== What you have to do ==
Please return the lines below verbatim, beginning at the one that has "(145, 796) none" and stopping after the one that has "[104,71,166,81] Instrument ->", and add no other lines.

== Extracted records ==
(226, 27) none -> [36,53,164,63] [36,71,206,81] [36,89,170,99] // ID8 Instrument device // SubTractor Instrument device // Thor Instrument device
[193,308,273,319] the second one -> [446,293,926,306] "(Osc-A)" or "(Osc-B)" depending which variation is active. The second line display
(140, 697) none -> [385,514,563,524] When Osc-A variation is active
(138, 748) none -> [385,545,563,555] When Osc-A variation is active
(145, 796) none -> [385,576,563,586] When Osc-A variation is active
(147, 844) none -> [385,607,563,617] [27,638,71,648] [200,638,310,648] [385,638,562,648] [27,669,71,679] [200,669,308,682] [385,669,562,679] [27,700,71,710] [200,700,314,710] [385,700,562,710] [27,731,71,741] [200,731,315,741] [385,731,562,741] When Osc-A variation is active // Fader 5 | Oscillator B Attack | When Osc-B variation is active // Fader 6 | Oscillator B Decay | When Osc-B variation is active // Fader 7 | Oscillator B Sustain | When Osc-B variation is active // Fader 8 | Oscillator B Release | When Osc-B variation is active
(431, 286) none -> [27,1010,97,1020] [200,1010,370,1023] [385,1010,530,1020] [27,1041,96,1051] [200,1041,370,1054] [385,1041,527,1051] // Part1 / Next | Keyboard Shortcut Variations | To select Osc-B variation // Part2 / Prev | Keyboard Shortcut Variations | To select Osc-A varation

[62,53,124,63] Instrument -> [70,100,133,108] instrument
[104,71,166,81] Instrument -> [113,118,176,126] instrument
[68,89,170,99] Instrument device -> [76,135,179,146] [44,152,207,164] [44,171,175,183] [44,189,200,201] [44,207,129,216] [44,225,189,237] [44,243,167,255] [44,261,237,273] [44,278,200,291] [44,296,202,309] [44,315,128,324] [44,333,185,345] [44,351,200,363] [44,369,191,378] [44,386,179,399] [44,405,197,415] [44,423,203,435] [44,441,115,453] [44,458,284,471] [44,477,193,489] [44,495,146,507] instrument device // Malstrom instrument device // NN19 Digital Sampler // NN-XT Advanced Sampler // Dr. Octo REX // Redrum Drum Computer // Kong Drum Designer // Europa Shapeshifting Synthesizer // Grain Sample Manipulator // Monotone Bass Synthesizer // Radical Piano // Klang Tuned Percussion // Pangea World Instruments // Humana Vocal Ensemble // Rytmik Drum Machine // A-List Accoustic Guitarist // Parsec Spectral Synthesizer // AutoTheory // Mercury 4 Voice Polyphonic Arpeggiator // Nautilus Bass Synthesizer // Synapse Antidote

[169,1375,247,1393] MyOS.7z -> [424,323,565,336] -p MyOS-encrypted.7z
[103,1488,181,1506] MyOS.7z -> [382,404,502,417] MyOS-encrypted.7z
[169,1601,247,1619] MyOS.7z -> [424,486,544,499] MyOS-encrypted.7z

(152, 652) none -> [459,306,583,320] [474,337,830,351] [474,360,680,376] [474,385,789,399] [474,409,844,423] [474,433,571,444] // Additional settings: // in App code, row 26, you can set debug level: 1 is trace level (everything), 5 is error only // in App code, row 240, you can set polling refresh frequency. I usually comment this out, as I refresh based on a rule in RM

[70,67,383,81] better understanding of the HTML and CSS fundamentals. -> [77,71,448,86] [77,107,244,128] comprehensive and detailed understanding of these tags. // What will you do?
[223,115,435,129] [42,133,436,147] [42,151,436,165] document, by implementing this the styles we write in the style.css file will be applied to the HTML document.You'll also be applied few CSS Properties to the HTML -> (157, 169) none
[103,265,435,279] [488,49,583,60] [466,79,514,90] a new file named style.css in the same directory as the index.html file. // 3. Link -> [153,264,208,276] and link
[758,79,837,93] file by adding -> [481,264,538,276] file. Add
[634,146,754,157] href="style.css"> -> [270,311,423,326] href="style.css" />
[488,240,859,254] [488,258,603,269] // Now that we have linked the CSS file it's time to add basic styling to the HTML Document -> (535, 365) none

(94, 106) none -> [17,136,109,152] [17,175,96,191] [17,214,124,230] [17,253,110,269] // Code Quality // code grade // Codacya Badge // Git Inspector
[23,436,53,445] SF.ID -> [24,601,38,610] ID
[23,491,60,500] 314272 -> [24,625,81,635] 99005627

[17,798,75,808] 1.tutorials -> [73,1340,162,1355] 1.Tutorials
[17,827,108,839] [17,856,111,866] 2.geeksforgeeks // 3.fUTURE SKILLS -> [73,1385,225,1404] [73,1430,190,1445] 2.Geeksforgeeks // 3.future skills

== Answer for this exercise ==
(145, 796) none -> [385,576,563,586] When Osc-A variation is active
(147, 844) none -> [385,607,563,617] [27,638,71,648] [200,638,310,648] [385,638,562,648] [27,669,71,679] [200,669,308,682] [385,669,562,679] [27,700,71,710] [200,700,314,710] [385,700,562,710] [27,731,71,741] [200,731,315,741] [385,731,562,741] When Osc-A variation is active // Fader 5 | Oscillator B Attack | When Osc-B variation is active // Fader 6 | Oscillator B Decay | When Osc-B variation is active // Fader 7 | Oscillator B Sustain | When Osc-B variation is active // Fader 8 | Oscillator B Release | When Osc-B variation is active
(431, 286) none -> [27,1010,97,1020] [200,1010,370,1023] [385,1010,530,1020] [27,1041,96,1051] [200,1041,370,1054] [385,1041,527,1051] // Part1 / Next | Keyboard Shortcut Variations | To select Osc-B variation // Part2 / Prev | Keyboard Shortcut Variations | To select Osc-A varation

[62,53,124,63] Instrument -> [70,100,133,108] instrument
[104,71,166,81] Instrument -> [113,118,176,126] instrument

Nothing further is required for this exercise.